◆ BRIEF ◆
Output the entries exactly. Start at the first line, finish with the line containing "(542, 121) none", and omit the pictures.

◆ INPUT DATA ◆
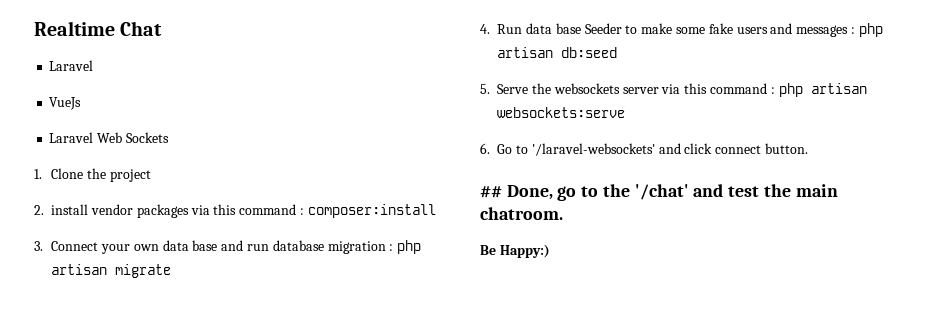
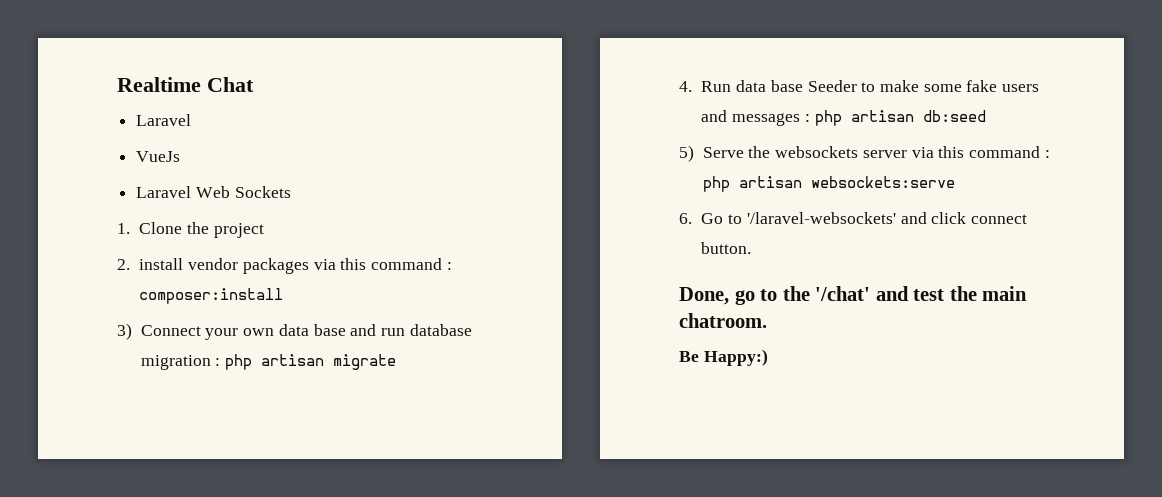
[34,241,43,251] 3. -> [117,323,132,340] 3)
[480,84,490,94] 5. -> [679,145,694,162] 5)
[480,186,502,198] ## -> (752, 248) none

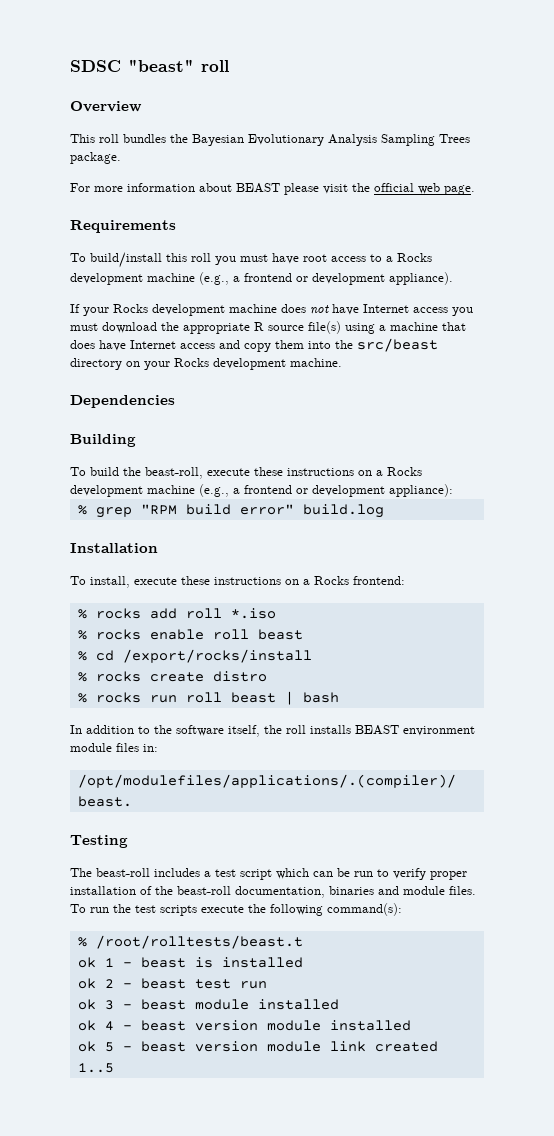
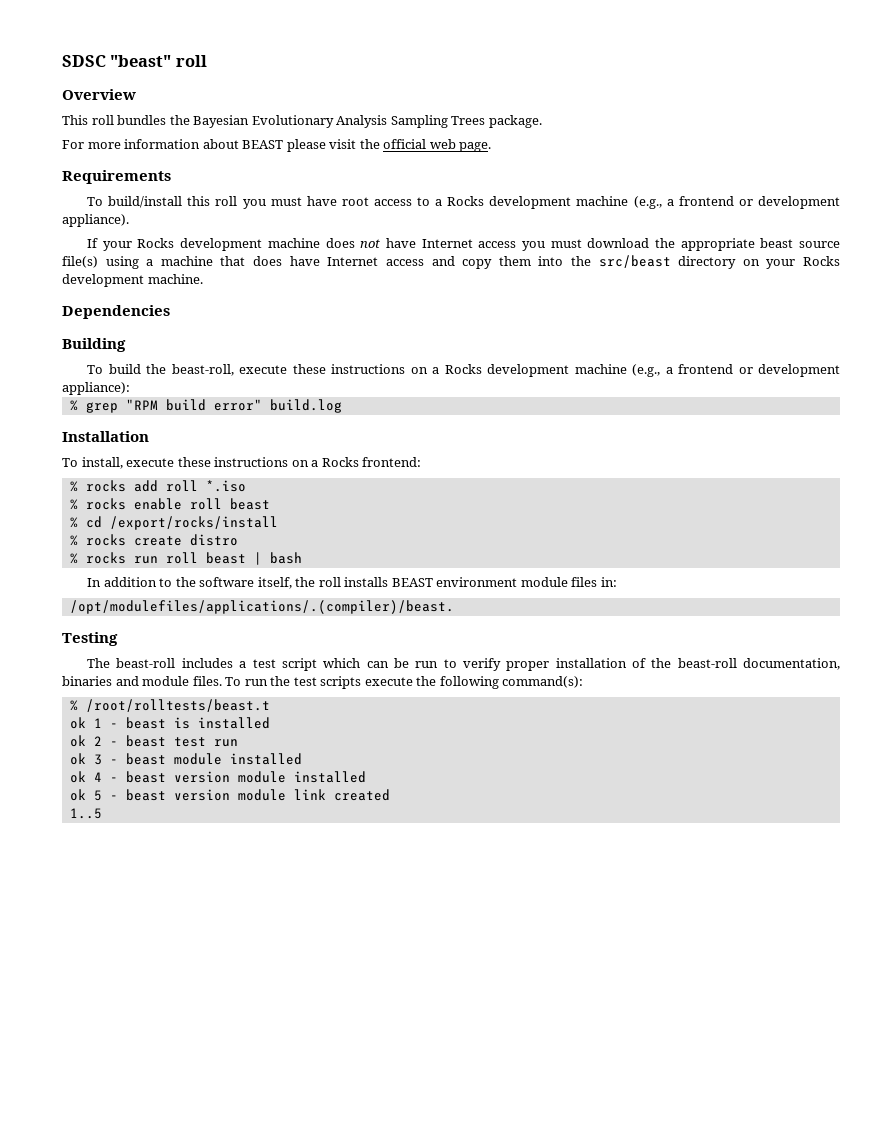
[254,322,264,331] R -> [760,238,794,248] beast

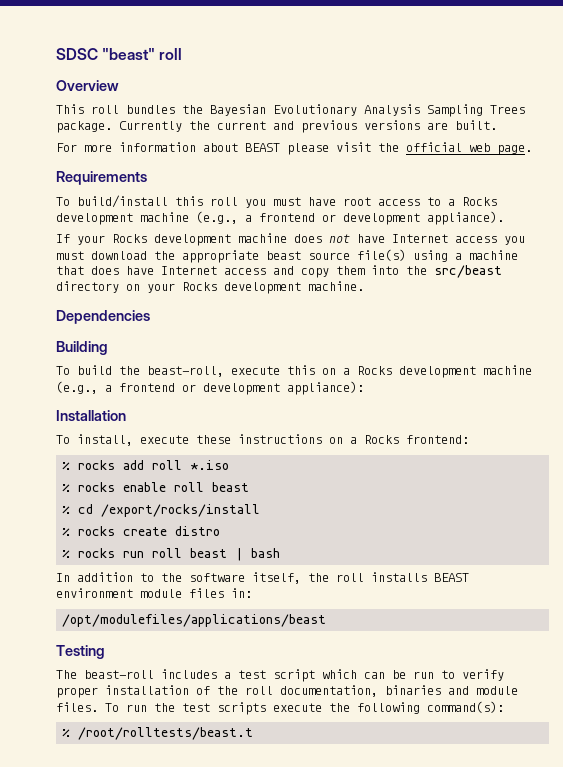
(542, 121) none -> [119,120,497,133] Currently the current and previous versions are built.
[292,364,406,374] these instructions -> [287,365,315,375] this
[69,399,342,413] // % grep "RPM build error" build.log -> (364, 388) none
[69,600,454,614] /opt/modulefiles/applications/.(compiler)/beast. -> [62,614,327,627] /opt/modulefiles/applications/beast
[677,658,737,668] beast-roll -> [245,686,273,695] roll
[69,717,270,729] [69,735,238,747] [69,753,302,765] [69,771,366,783] [69,789,390,801] [69,808,102,819] // ok 1 - beast is installed // ok 2 - beast test run // ok 3 - beast module installed // ok 4 - beast version module installed // ok 5 - beast version module link created // 1..5 -> (254, 733) none

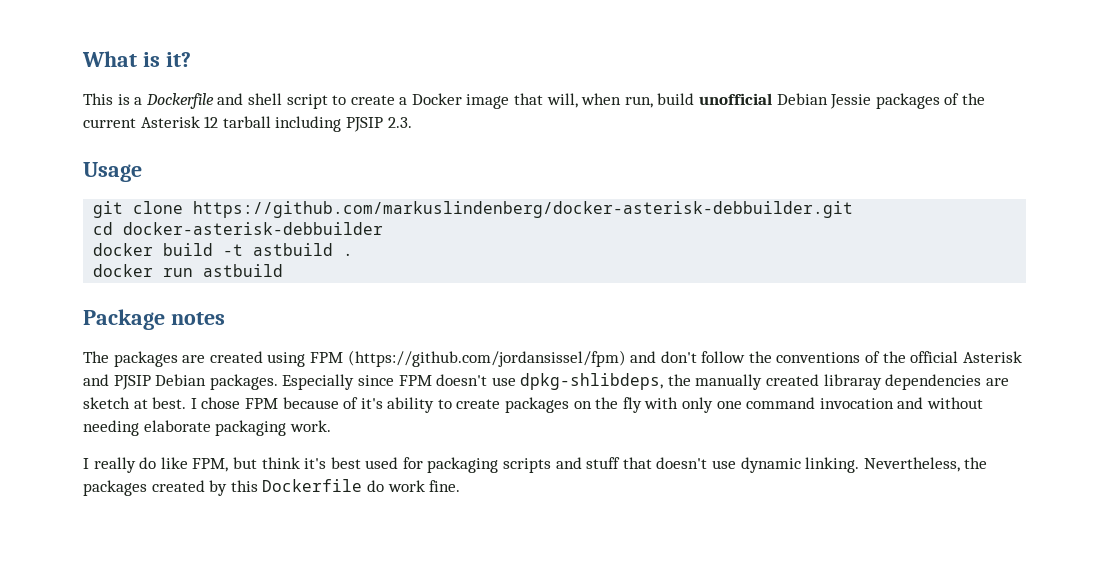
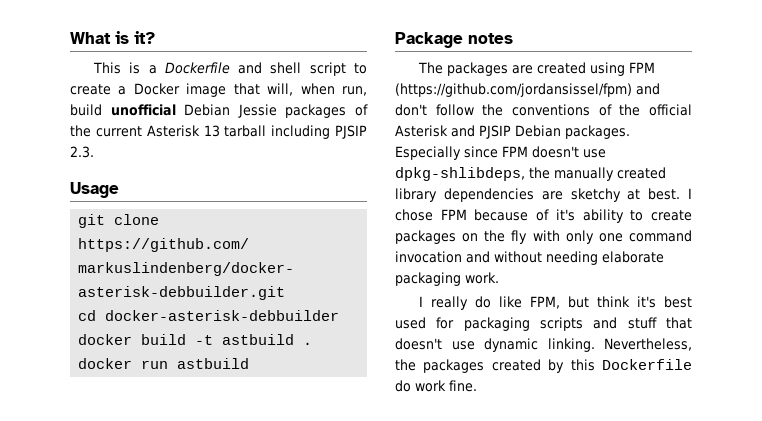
[204,116,219,128] 12 -> [203,125,220,137] 13
[823,374,882,390] libraray -> [395,188,437,202] library
[83,397,130,409] sketch -> [570,188,621,202] sketchy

◆ ANSWER ◆
[34,241,43,251] 3. -> [117,323,132,340] 3)
[480,84,490,94] 5. -> [679,145,694,162] 5)
[480,186,502,198] ## -> (752, 248) none

[254,322,264,331] R -> [760,238,794,248] beast

(542, 121) none -> [119,120,497,133] Currently the current and previous versions are built.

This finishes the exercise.